##### RECORDED INFORMATION #####

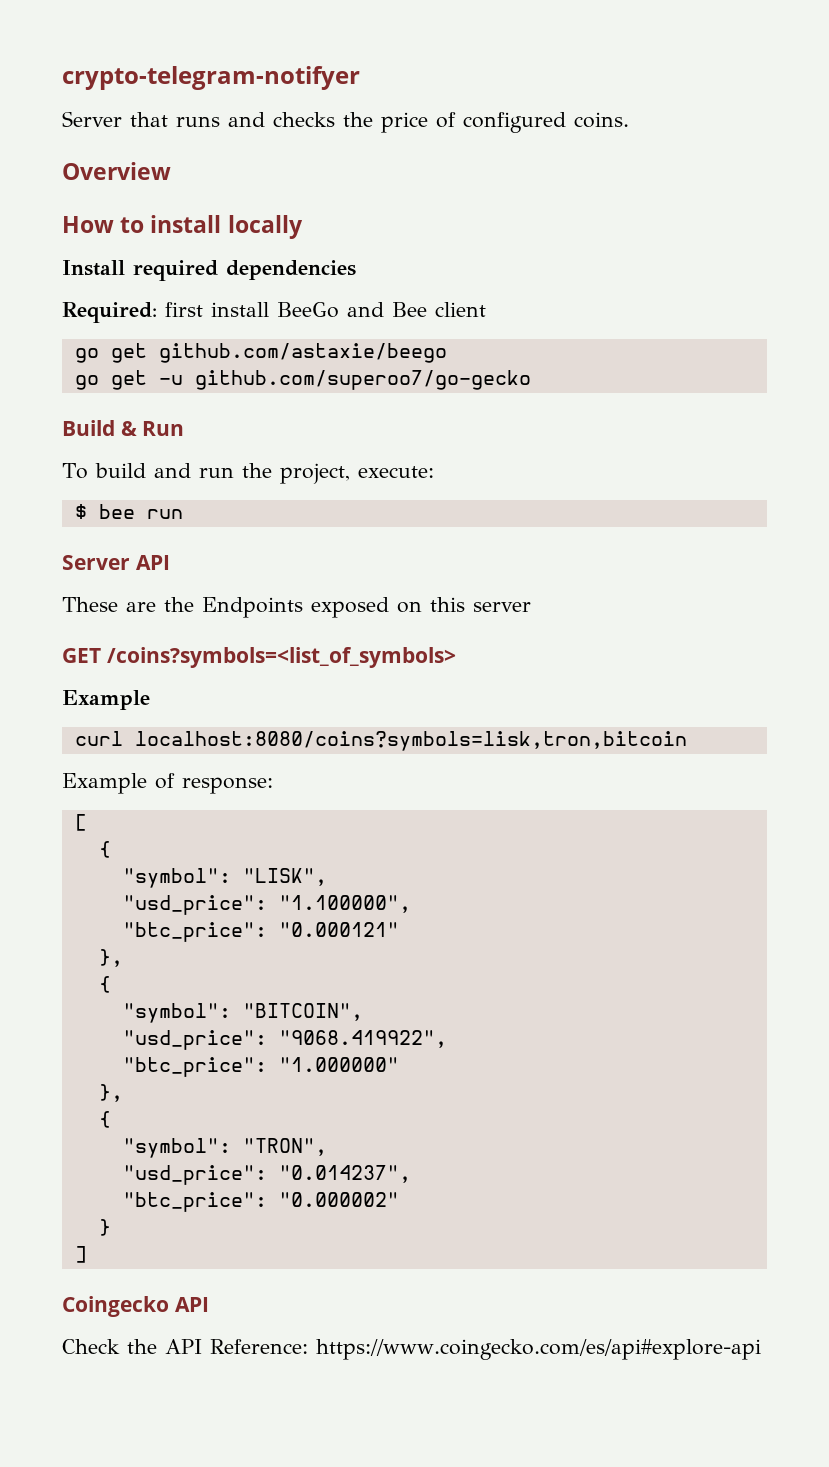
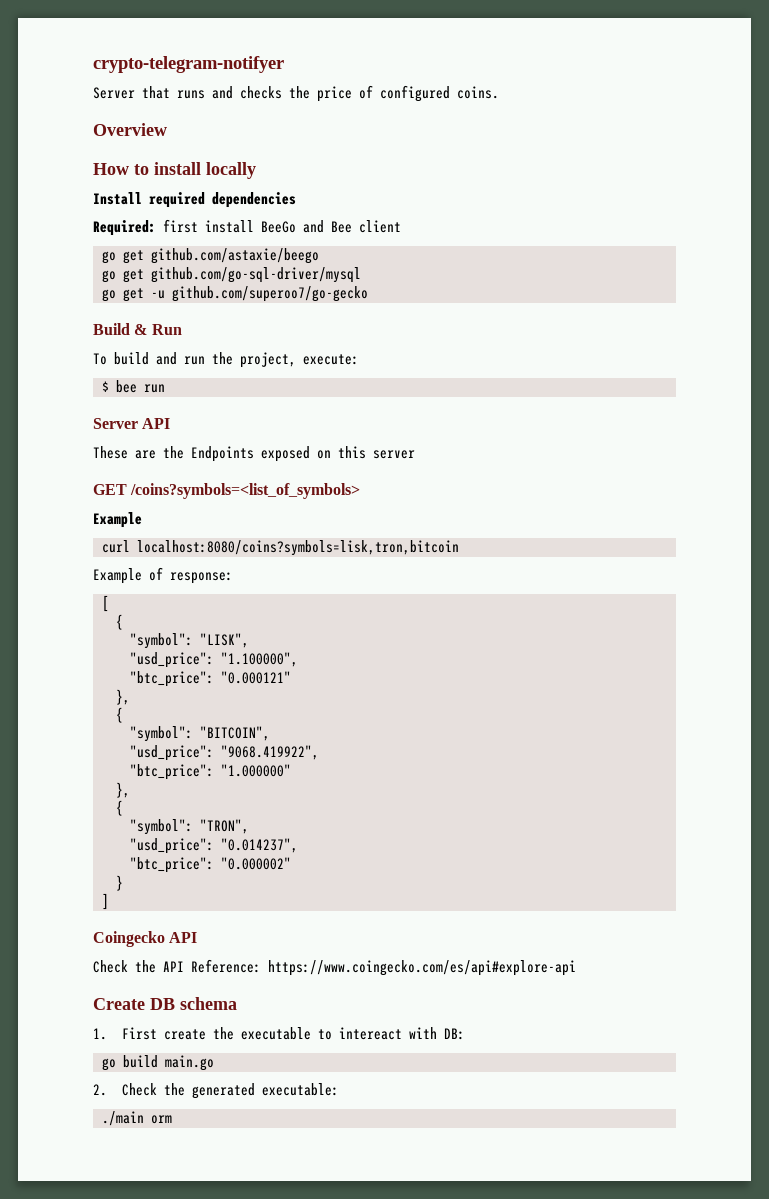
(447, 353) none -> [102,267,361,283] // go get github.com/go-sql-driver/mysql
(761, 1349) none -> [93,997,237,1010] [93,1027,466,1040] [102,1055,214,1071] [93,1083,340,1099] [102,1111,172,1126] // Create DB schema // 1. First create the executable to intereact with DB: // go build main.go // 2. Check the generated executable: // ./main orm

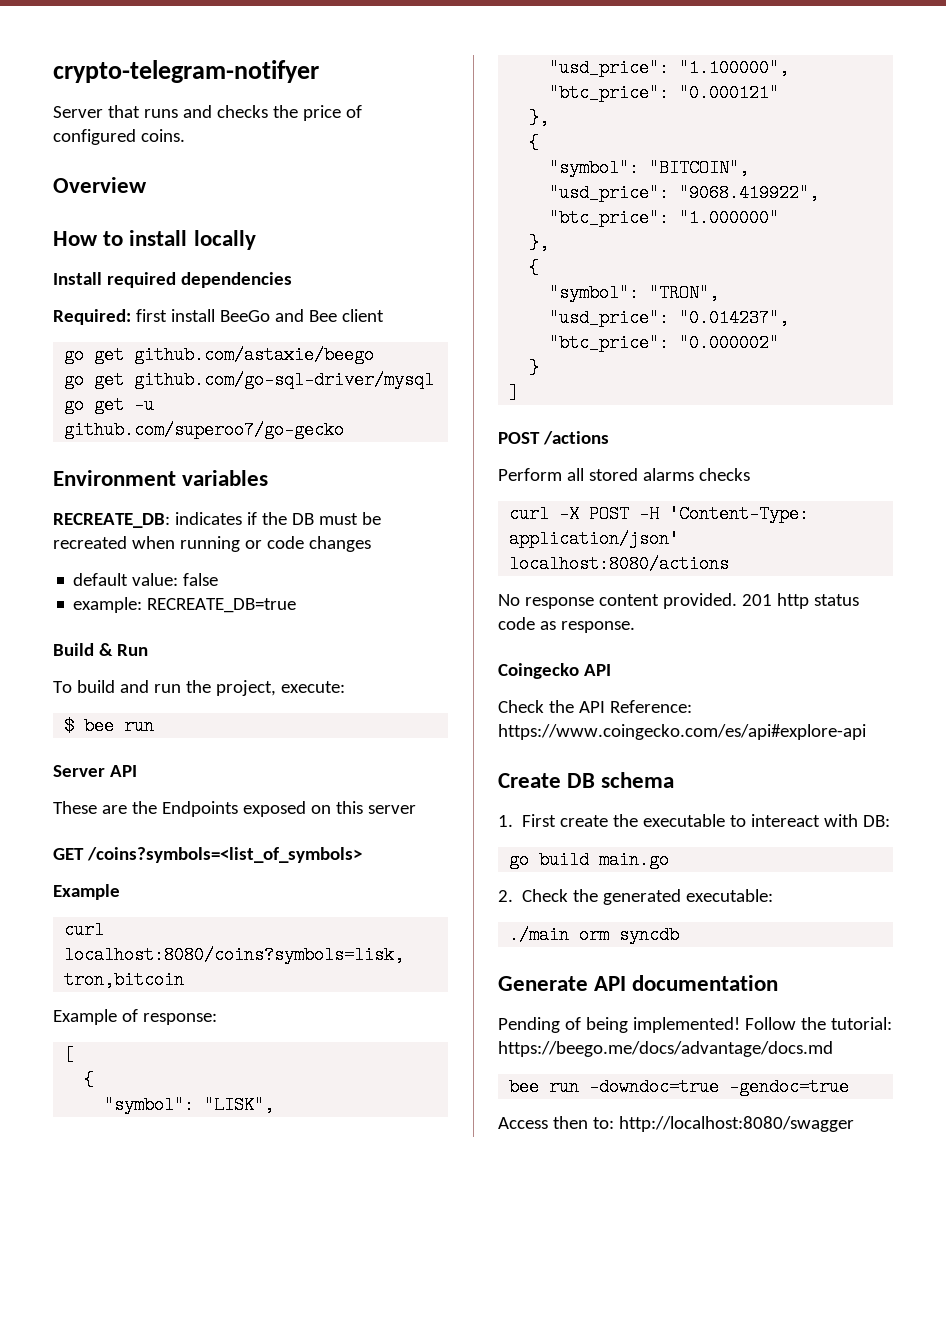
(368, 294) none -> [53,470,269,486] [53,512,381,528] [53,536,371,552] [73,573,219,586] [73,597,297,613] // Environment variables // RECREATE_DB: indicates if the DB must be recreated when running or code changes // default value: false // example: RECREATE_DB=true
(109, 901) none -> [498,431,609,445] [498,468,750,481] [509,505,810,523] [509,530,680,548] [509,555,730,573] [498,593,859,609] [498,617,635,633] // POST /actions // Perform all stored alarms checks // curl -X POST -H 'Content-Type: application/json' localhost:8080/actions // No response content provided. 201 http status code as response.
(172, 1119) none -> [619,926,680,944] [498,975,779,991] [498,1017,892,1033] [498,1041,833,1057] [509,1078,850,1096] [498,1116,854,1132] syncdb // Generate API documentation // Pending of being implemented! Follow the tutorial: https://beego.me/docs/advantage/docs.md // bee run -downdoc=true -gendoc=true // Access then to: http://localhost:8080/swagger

#####
##### RECORDED INFORMATION #####

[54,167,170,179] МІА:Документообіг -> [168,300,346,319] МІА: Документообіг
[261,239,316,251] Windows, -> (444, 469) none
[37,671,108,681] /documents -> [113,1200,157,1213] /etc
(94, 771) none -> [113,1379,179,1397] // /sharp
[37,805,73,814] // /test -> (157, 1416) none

#####

• **TASK STATEMENT**
From the records above, tally every line that includes the word "http" and reply with the total by itself.

• **RESULT OF THE TASK**
2